UniPCB: A Unified Vision-Language Benchmark for Open-Ended PCB Quality Inspection
Fuxiang Sun, Xi Jiang, Jiansheng Wu, Haigang Zhang, Feng Zheng, Jinfeng Yang
TL;DR
UniPCB tackles the lack of standardized evaluation for PCB quality inspection by creating a large-scale, multi-scenario vision-language benchmark and a domain-specific MLLM (PCB-GPT). The approach combines a systematic data construction pipeline with unified taxonomies and a three-stage curriculum training regime, including GRPO-based reinforcement learning, to achieve fine-grained defect localization and verifiable reasoning. Key findings show existing MLLMs struggle with PCB localization, while PCB-GPT significantly improves localization and structured outputs, achieving higher F1 and more robust QA across tasks. The work enables fair cross-domain comparison and provides resources to accelerate industrial PCB inspection research.
Abstract
Multimodal Large Language Models (MLLMs) show promise for general industrial quality inspection, but fall short in complex scenarios, such as Printed Circuit Board (PCB) inspection. PCB inspection poses unique challenges due to densely packed components, complex wiring structures, and subtle defect patterns that require specialized domain expertise.

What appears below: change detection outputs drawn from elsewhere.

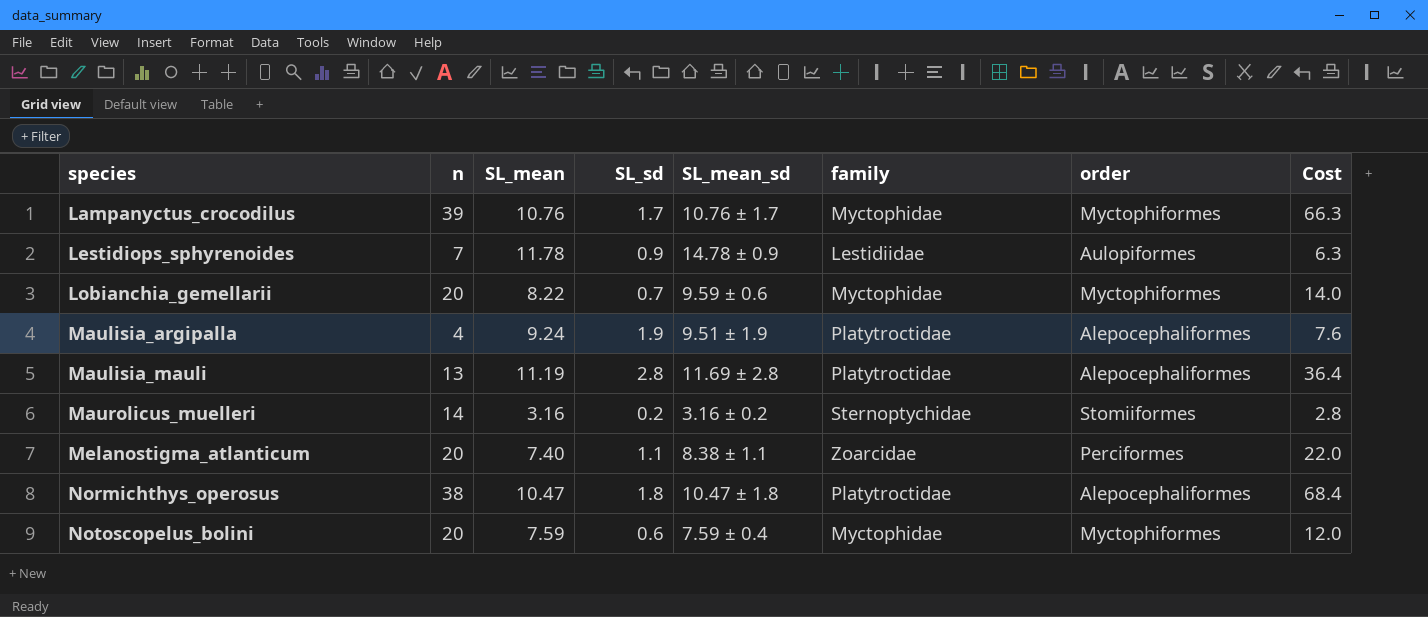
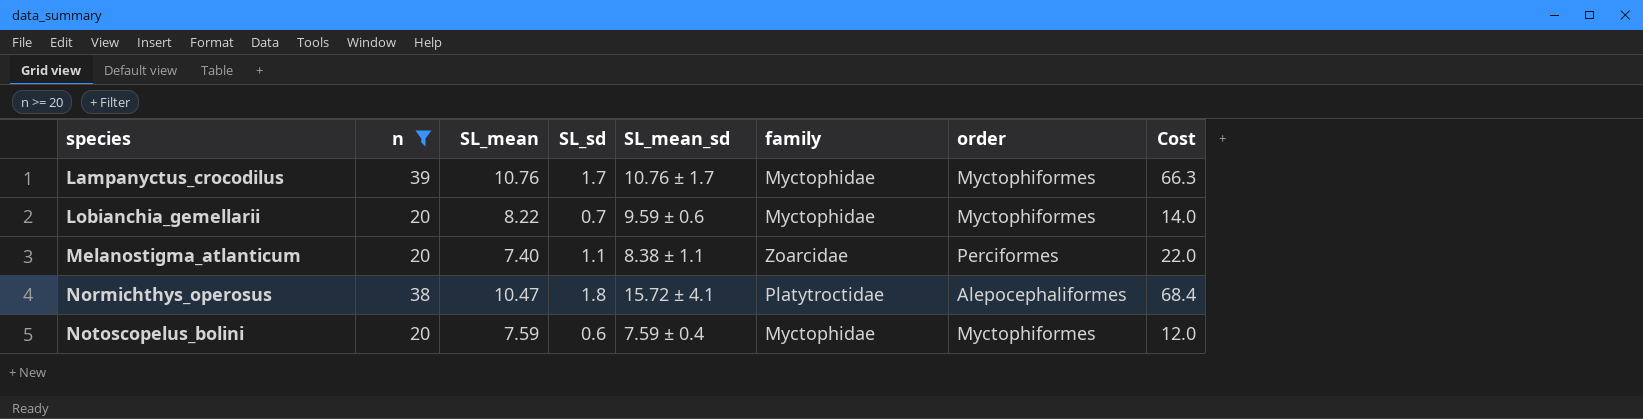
filter: none -> n >= 20
Normichthys_operosus | SL_mean_sd: 10.47 ± 1.8 -> 15.72 ± 4.1

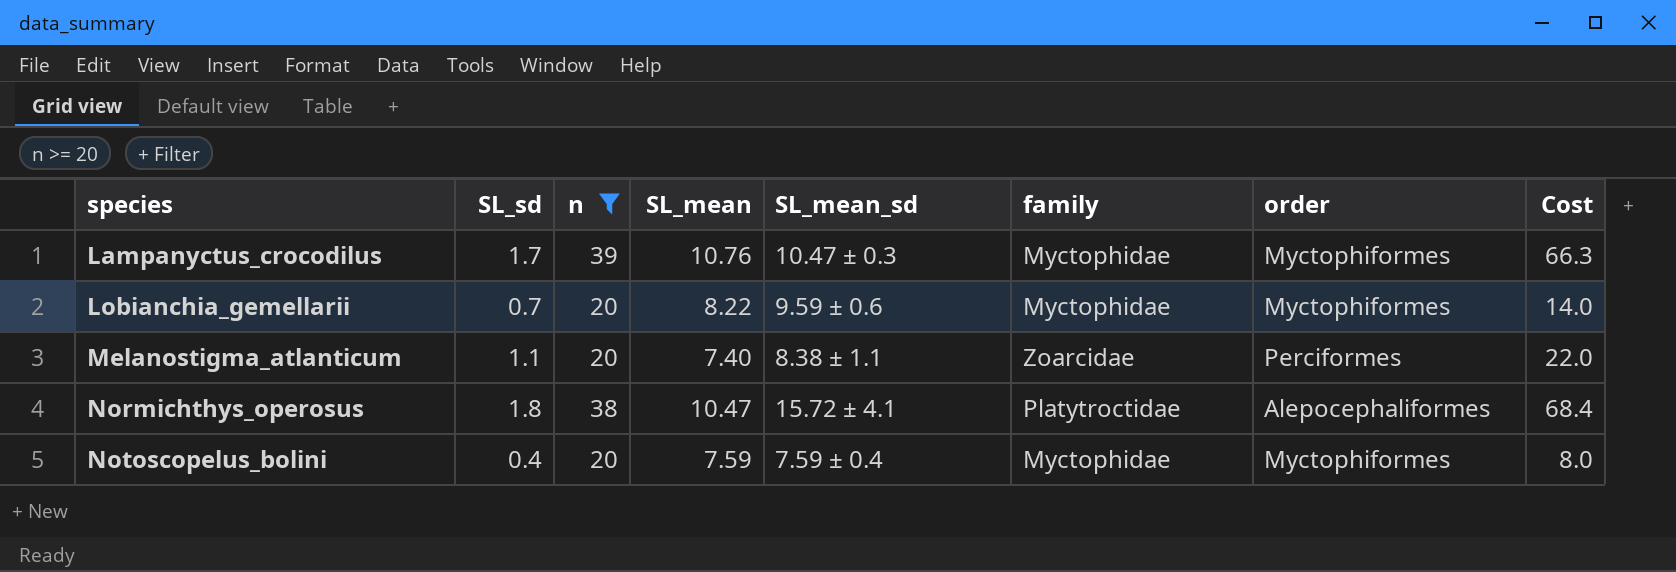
column SL_sd | position: 4 -> 2
Lampanyctus_crocodilus | SL_mean_sd: 10.76 ± 1.7 -> 10.47 ± 0.3
Notoscopelus_bolini | SL_sd: 0.6 -> 0.4
Notoscopelus_bolini | Cost: 12.0 -> 8.0

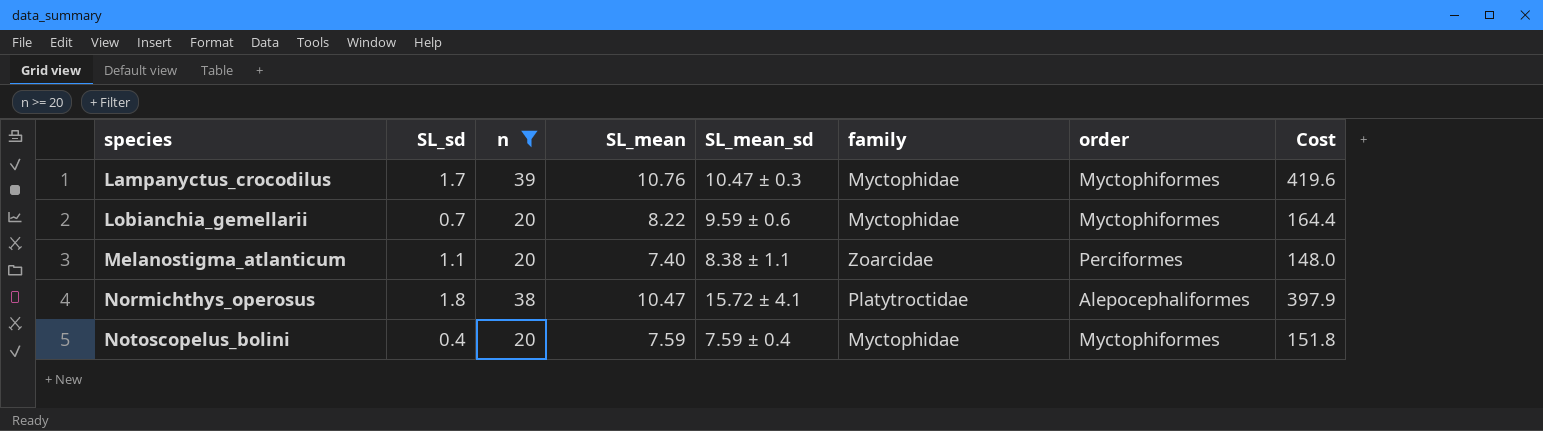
column Cost | formula: [SL_sd] * [n] -> [n] * [SL_mean]

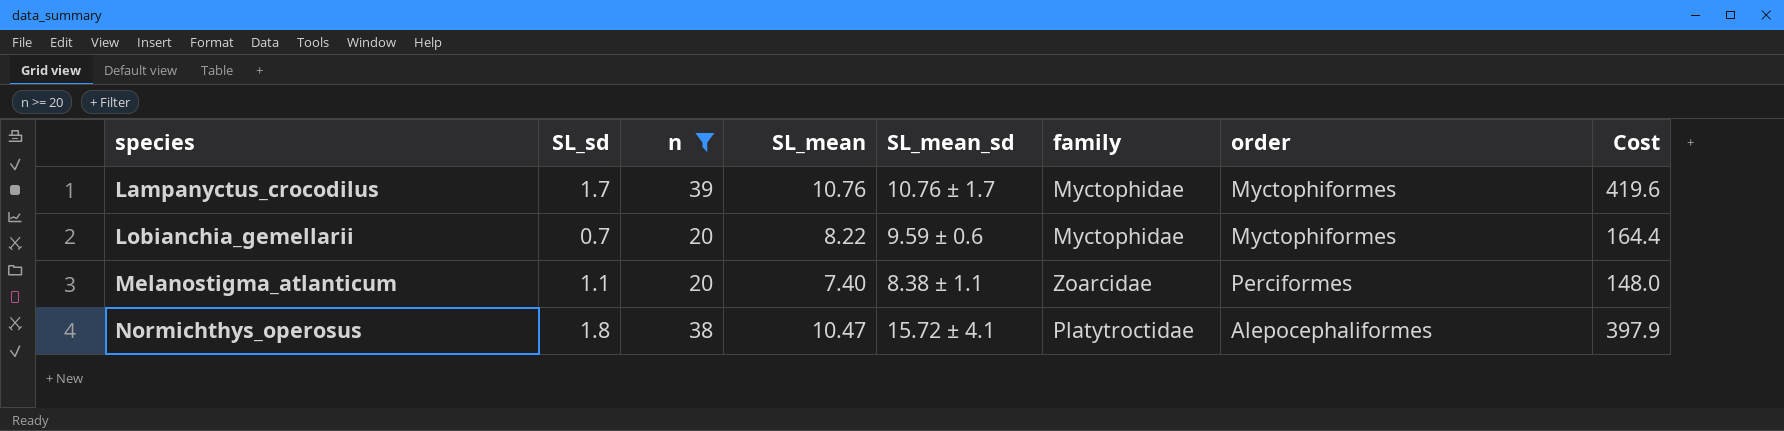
row Notoscopelus_bolini: 0.4 | 20 | 7.59 | 7.59 ± 0.4 | Myctophidae | Myctophiformes | 151.8 -> none
Lampanyctus_crocodilus | SL_mean_sd: 10.47 ± 0.3 -> 10.76 ± 1.7

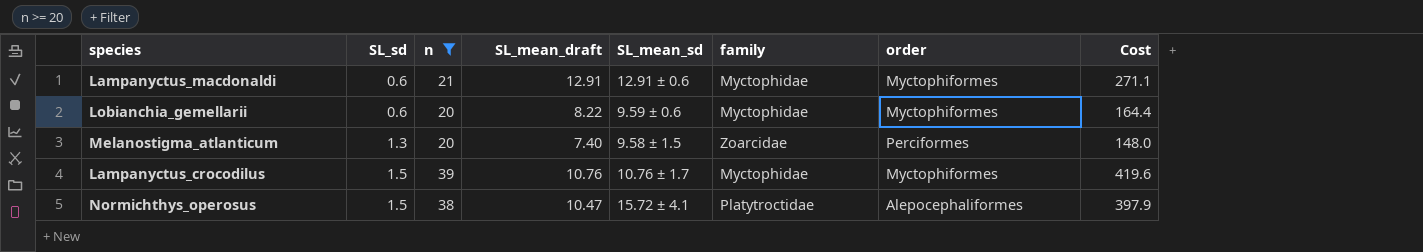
row order: species ascending -> SL_sd ascending
column name: SL_mean -> SL_mean_draft
row Lampanyctus_macdonaldi: none -> 0.6 | 21 | 12.91 | 12.91 ± 0.6 | Myctophidae | Myctophiformes | 271.1
Lobianchia_gemellarii | SL_sd: 0.7 -> 0.6
Melanostigma_atlanticum | SL_sd: 1.1 -> 1.3
Melanostigma_atlanticum | SL_mean_sd: 8.38 ± 1.1 -> 9.58 ± 1.5
Lampanyctus_crocodilus | SL_sd: 1.7 -> 1.5
Normichthys_operosus | SL_sd: 1.8 -> 1.5

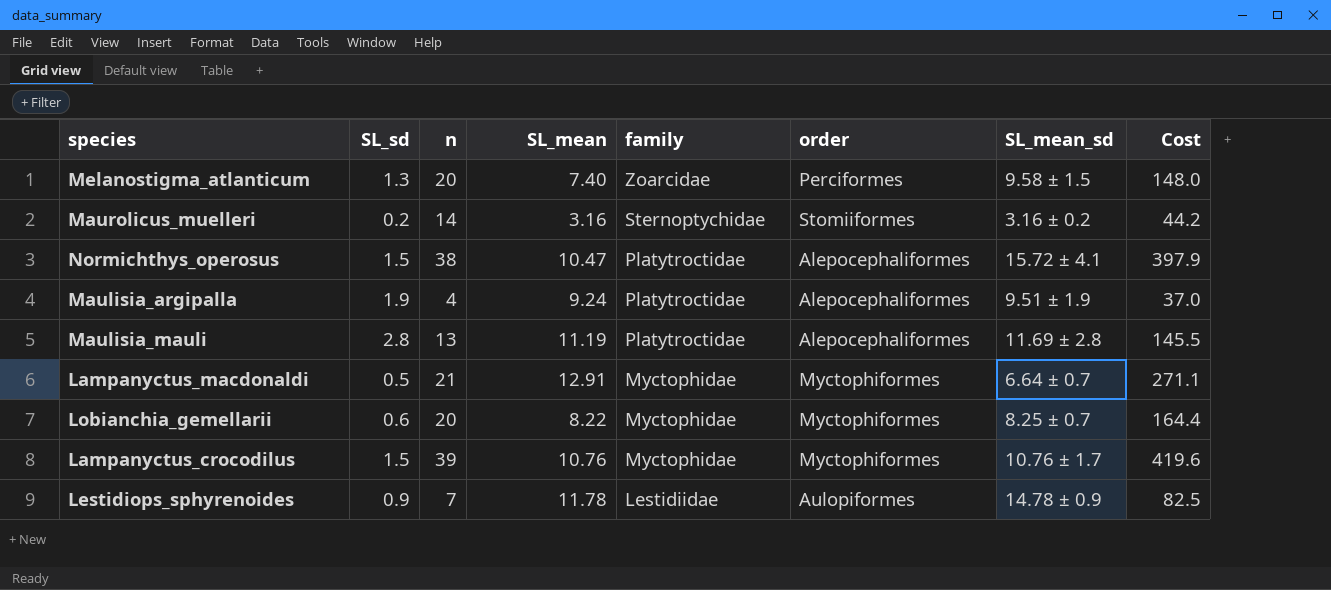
filter: n >= 20 -> none
row order: SL_sd ascending -> family descending
column name: SL_mean_draft -> SL_mean
column SL_mean_sd | position: 5 -> 7
Lampanyctus_macdonaldi | SL_sd: 0.6 -> 0.5
Lampanyctus_macdonaldi | SL_mean_sd: 12.91 ± 0.6 -> 6.64 ± 0.7
Lobianchia_gemellarii | SL_mean_sd: 9.59 ± 0.6 -> 8.25 ± 0.7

However, a high-quality, unified vision-language benchmark for quantitatively evaluating MLLMs across PCB inspection tasks remains absent, stemming not only from limited data availability but also from fragmented datasets and inconsistent standardization. To fill this gap, we propose UniPCB, the first unified vision-language benchmark for open-ended PCB quality inspection. UniPCB is built via a systematic pipeline that curates and standardizes data from disparate sources across three annotated scenarios. Furthermore, we introduce PCB-GPT, an MLLM trained on a new instruction dataset generated by this pipeline, utilizing a novel progressive curriculum that mimics the learning process of human experts. Evaluations on the UniPCB benchmark show that while existing MLLMs falter on domain-specific tasks, PCB-GPT establishes a new baseline. Notably, it more than doubles the performance on fine-grained defect localization compared to the strongest competitors, with significant advantages in localization and analysis. We will release the instruction data, benchmark, and model to facilitate future research.